No es mi intención tratar de contarles a ustedes quién fue Eugenio Montejo. Pero sí voy a tratar, aun muy someramente, de dilucidar cómo sigue estando o debería seguir siendo en todos nosotros. Es decir, el lugar que ocupa ya no solo en el ámbito de la poesía en nuestra lengua, sino también cómo debería perdurar en todos nosotros su ejemplaridad tanto íntima como pública, y más en esta encrucijada histórica. Eugenio era un poeta de cuerpo entero, pero también fue un ciudadano al que habría que imitar. Un hombre imbuido de un gran sentido de la responsabilidad cívica, de una rara integridad moral y de un muy alto compromiso ético con la sociedad en que le tocó vivir. No en vano sostengo que los buenos poetas hacen mejores a los ciudadanos. Claro, siempre que estos los quieran y cuiden. Una sociedad o un país que no ama a sus poetas es un país irremisiblemente enfermo. Y por lo que se ve, no es el caso de Venezuela y menos el de la ciudad natal de nuestro poeta, Valencia, a cuyas autoridades agradezco como amigo y como editor del poeta este merecido homenaje.

Nadie duda de la necesidad de tener amigos. Al amigo nos une una doble emoción: por un lado, la gratuidad del lazo amistoso, el cual, en tanto tal, puede romperse; pero, por el otro, su utilidad nos resulta acuciante e indisoluble, no solo como un bálsamo de nuestra soledad, sino, y sobre todo, en tanto vía abierta a la alteridad, a la humanidad despojada del dominio del ego que significa la pura existencia del amigo. En este sentido, no me cansaré de repetirlo, el amigo es aquel con quien nos aliamos para protegernos de nosotros mismos.

Yo tuve la suerte de compartir con Eugenio Montejo la amistad y la literatura. Me honró con su amistad y confianza. El casi centón de cartas que de él conservo, atesoradas a lo largo de unos treinta años de relación epistolar, dan buena prueba de ello. Confianza y amistad propiciaron que varios lustros después de iniciar nuestra correspondencia me convirtiese en su editor. Qué duda cabe ahora, con la perspectiva que nos ofrece el tiempo, que para mí supuso un honor el convertirme en el editor de varios de los libros de consumación de quien sin duda fue uno de los más altos poetas de nuestra lengua en la segunda mitad del siglo xx.
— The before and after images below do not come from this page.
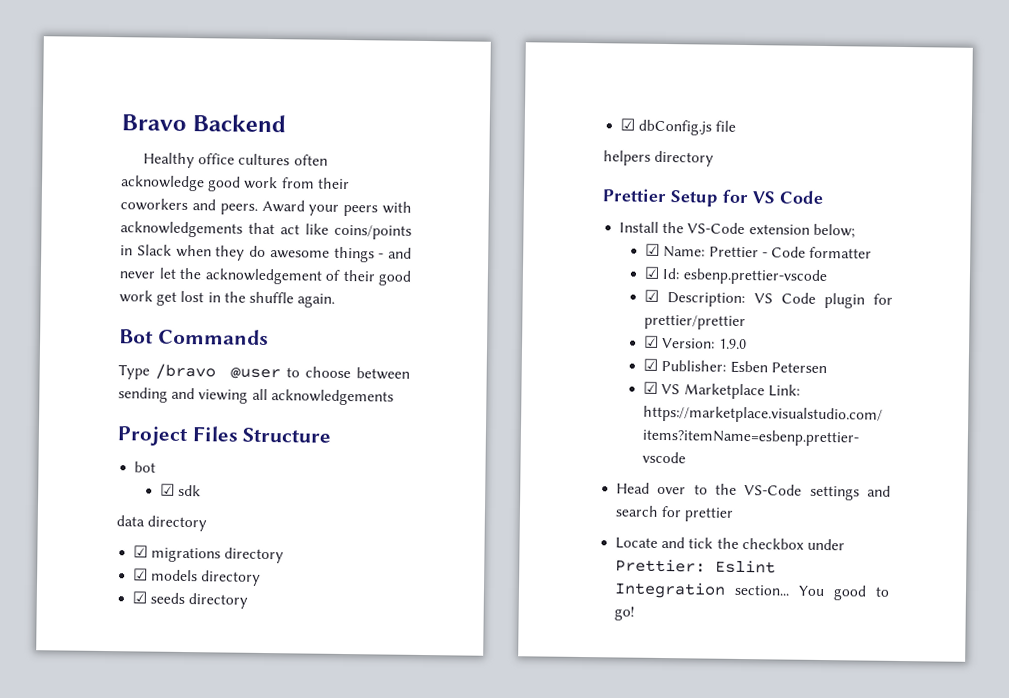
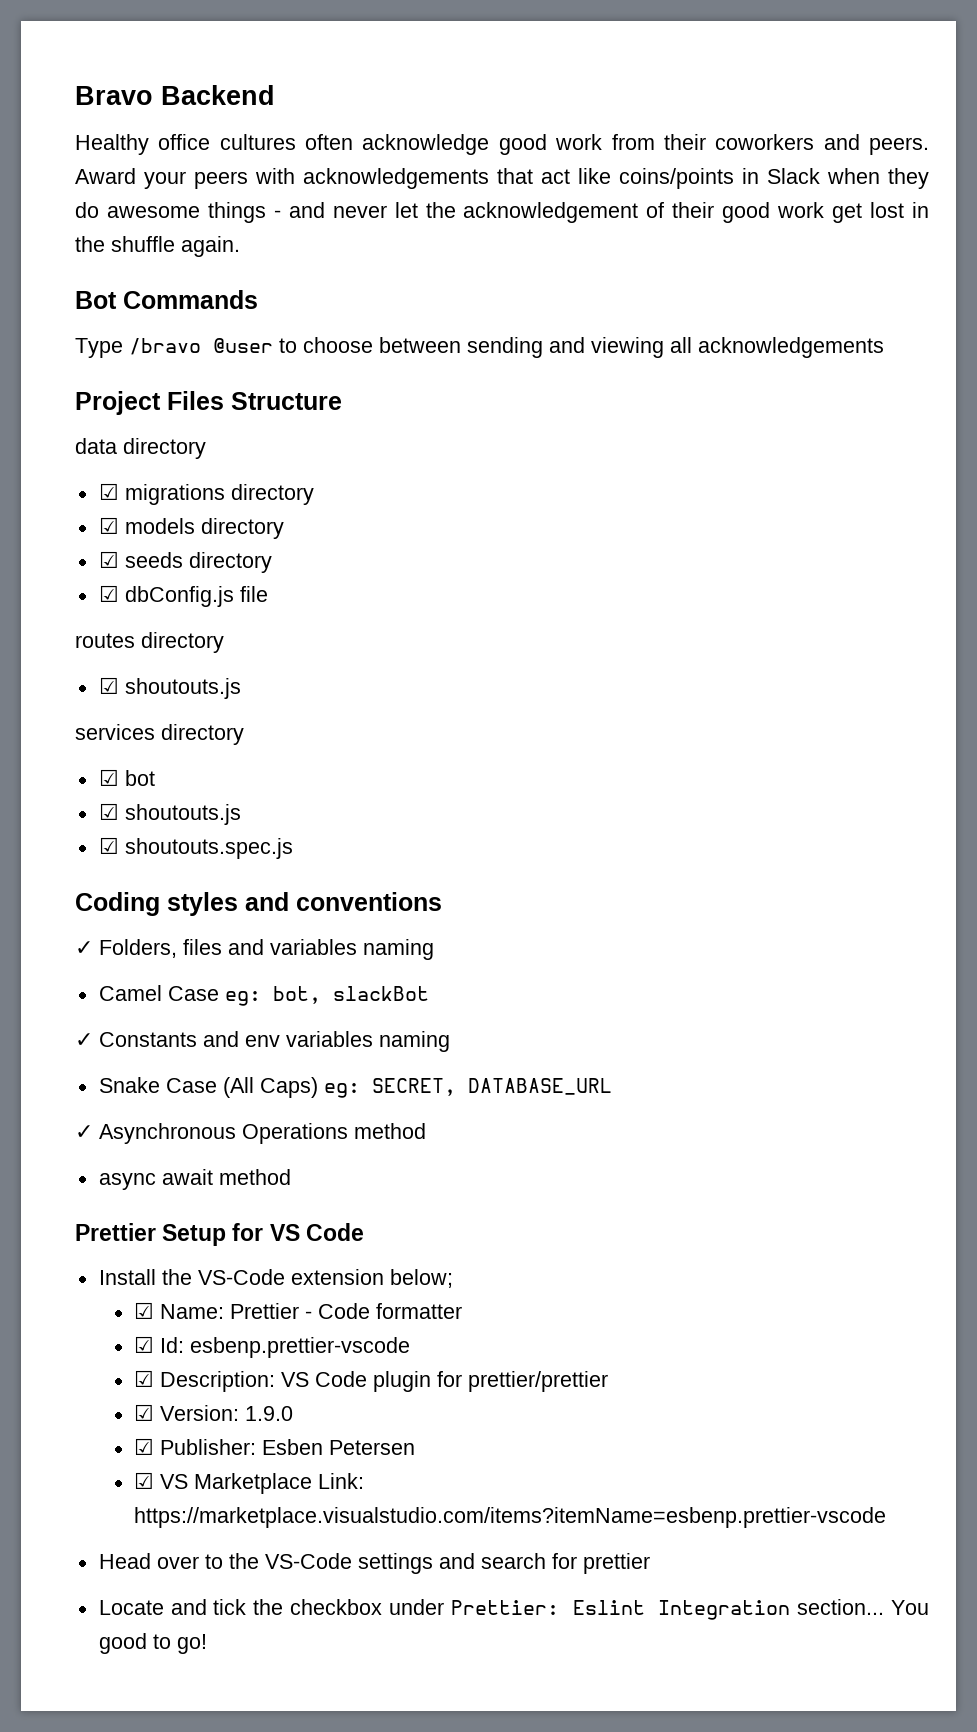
[134,461,157,473] [160,483,202,497] // bot // ☑ sdk -> (342, 401) none
[603,150,715,167] helpers directory -> [75,632,224,653] [98,677,241,699] [75,724,244,745] [98,769,155,786] [98,803,241,825] [98,837,293,859] [75,892,442,916] [75,939,434,960] [98,985,429,1006] [75,1031,450,1052] [98,1077,612,1098] [75,1123,426,1144] [98,1169,291,1190] routes directory // ☑ shoutouts.js // services directory // ☑ bot // ☑ shoutouts.js // ☑ shoutouts.spec.js // Coding styles and conventions // ✓ Folders, files and variables naming // Camel Case eg: bot, slackBot // ✓ Constants and env variables naming // Snake Case (All Caps) eg: SECRET, DATABASE_URL // ✓ Asynchronous Operations method // async await method

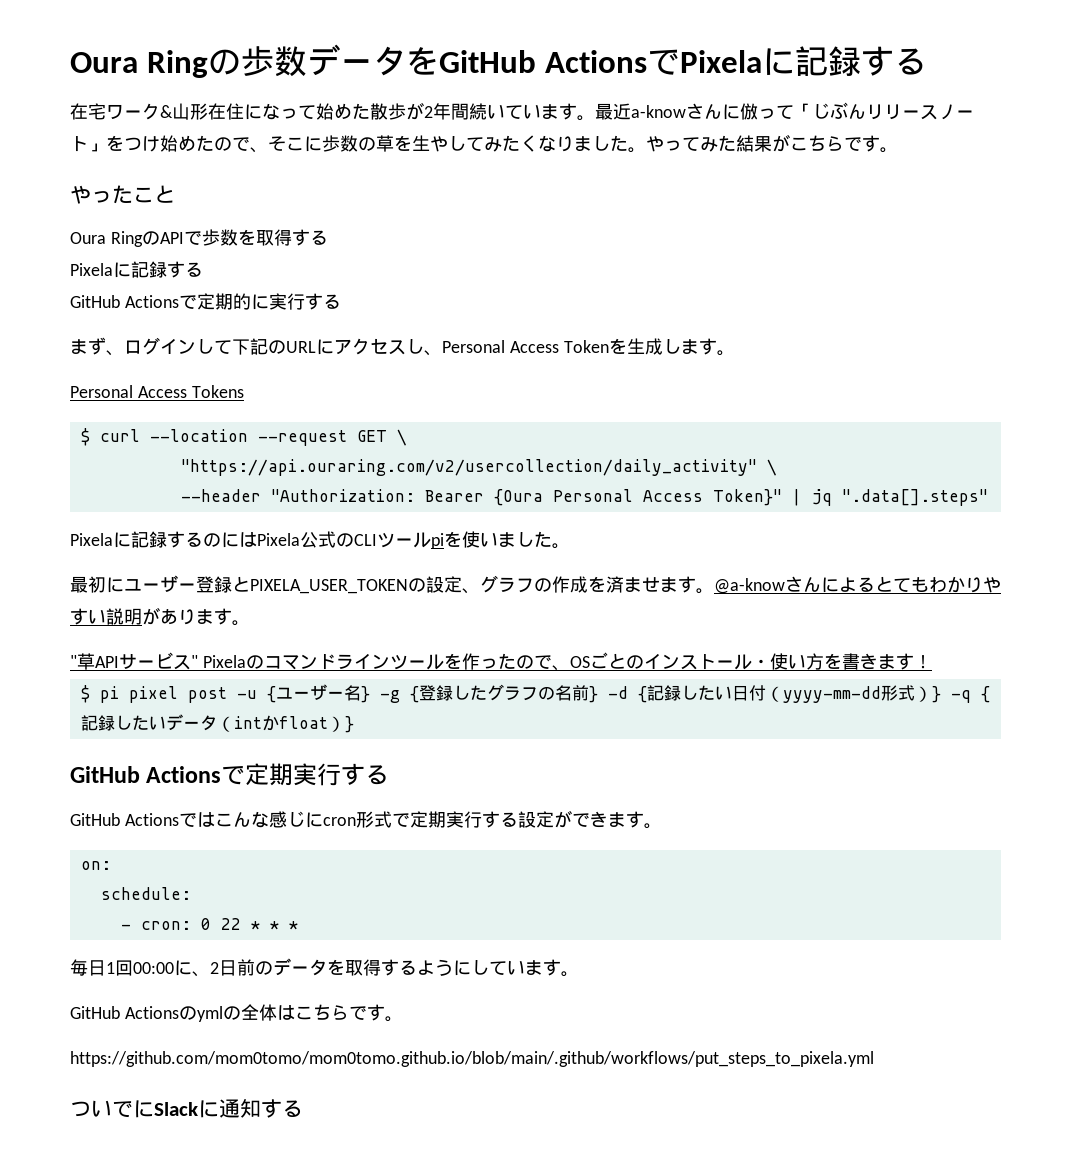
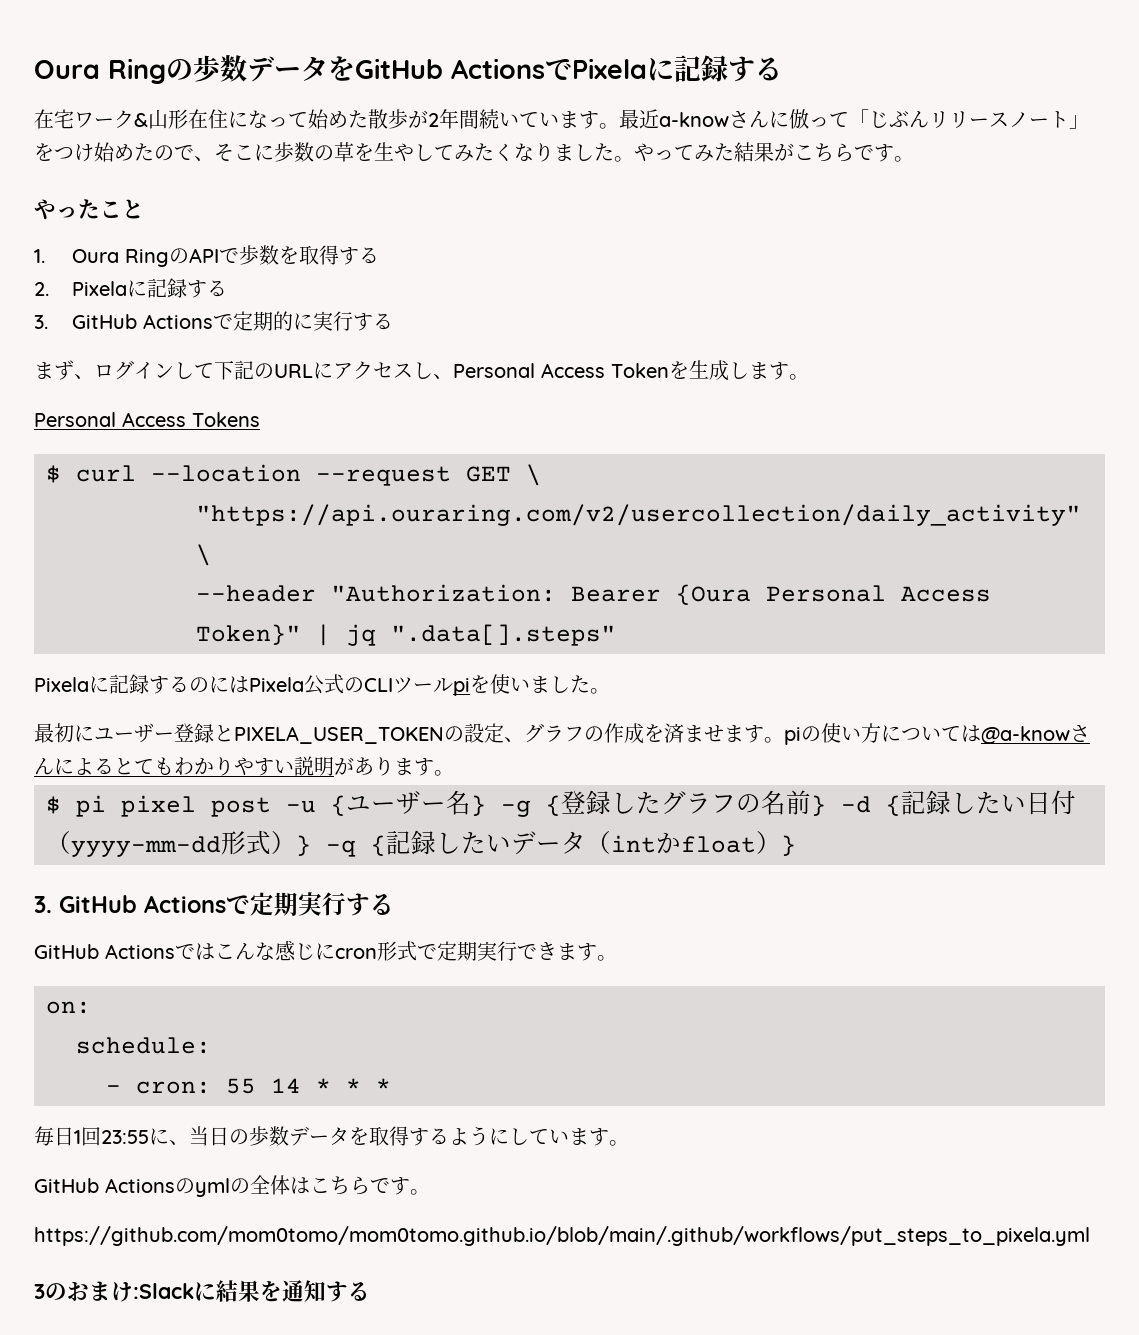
(175, 194) none -> [34,249,45,263] 1.
[70,261,203,278] Pixelaに記録する // -> [34,278,228,298] [34,315,48,329] 2. Pixelaに記録する // 3.
(714, 591) none -> [784,723,981,745] piの使い方については
[70,652,932,671] // "草APIサービス" Pixelaのコマンドラインツールを作ったので、OSごとのインストール・使い方を書きます！ -> (454, 773) none
(354, 724) none -> [34,896,52,913] 3.
[481,810,572,828] する設定が -> (517, 951) none
[200,918,241,930] 0 22 -> [226,1078,301,1094] 55 14
[133,959,273,977] 00:00に、2日前の -> [101,1126,289,1146] 23:55に、当日の歩数
[70,1100,219,1118] ついでにSlackに -> [34,1280,282,1302] 3のおまけ:Slackに結果を

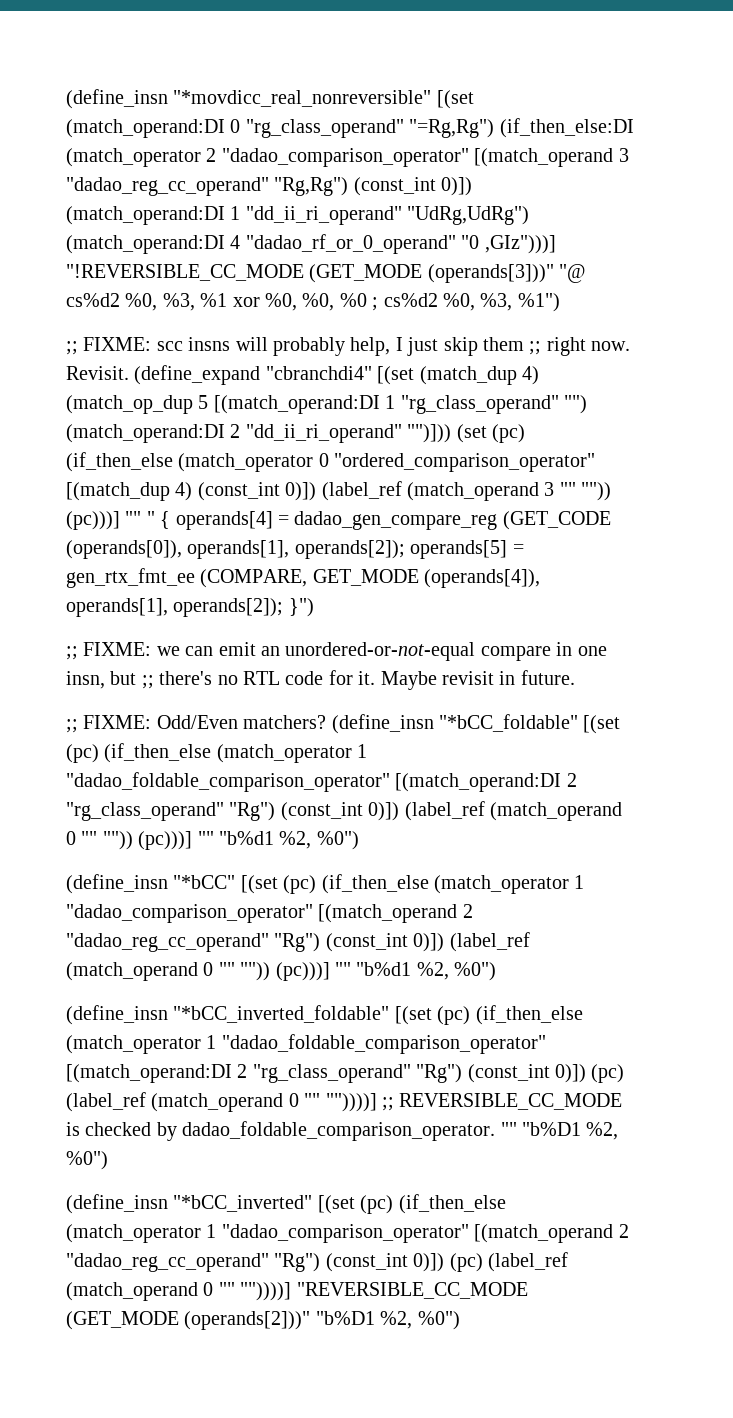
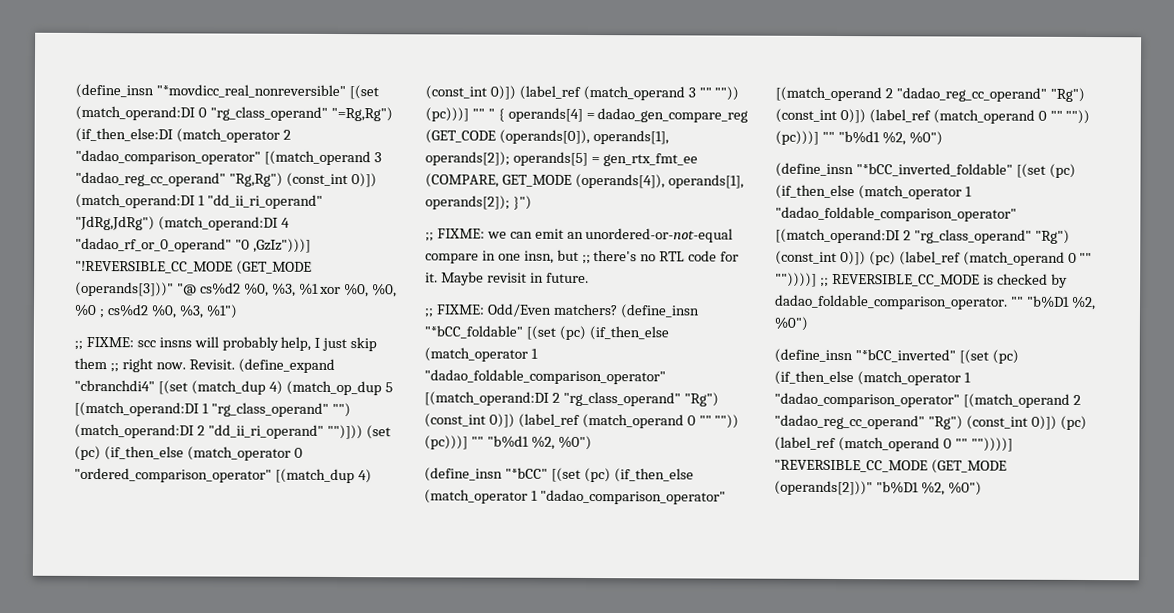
[407,206,530,225] "UdRg,UdRg") -> [75,215,155,231] "JdRg,JdRg")
[484,235,556,254] ,GIz")))] -> [252,238,311,253] ,GzIz")))]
No siempre va unida la condición de gran hombre a la de gran poeta, pero en el caso de nuestro homenajeado ambas facetas se identifican con sobrado derecho. Seguro que no habrá nadie que haya tratado a Eugenio Montejo que me contradijese si afirmara que fue un espejo de caballerosidad y bonhomía en esa rara, por escasa, combinación, que solo se da entre los verdaderos, de humanidad y de cercanía a lo vivo.

No me cabe la menor duda de que otras muchas vidas, voces y obras convergieron en nuestro poeta para germinar en la muy genuina obra que nos brindó. A él se le pasó el testigo de una voz que venía de muy lejos y que finalmente acabó por reclamarle para sí.

Si una de las misiones de la literatura es impedirnos olvidar –siempre sostengo que edito aquello que no logro olvidar–, la poesía de Eugenio Montejo se nos reveló, entre otras cosas, para recordarnos que no solo existe lo natural, sino que tanto lo natural como la generosidad siempre nos sobreviven.

Todo poeta nos dice quiénes somos porque logra reactivar en nosotros la conciencia de creer en la dignidad de lo vivo y la importancia que adquiere lo real en un mundo que descree incluso de sí mismo. La poesía, en fin, como nos han enseñado poetas como Tomás Segovia, José Watanabe, Darío Jaramillo o el propio Montejo, se hace con la sustancia de la experiencia de la vida personal y bien concreta, no puede apoyarse en otra cosa sino en la vida que nos trasciende.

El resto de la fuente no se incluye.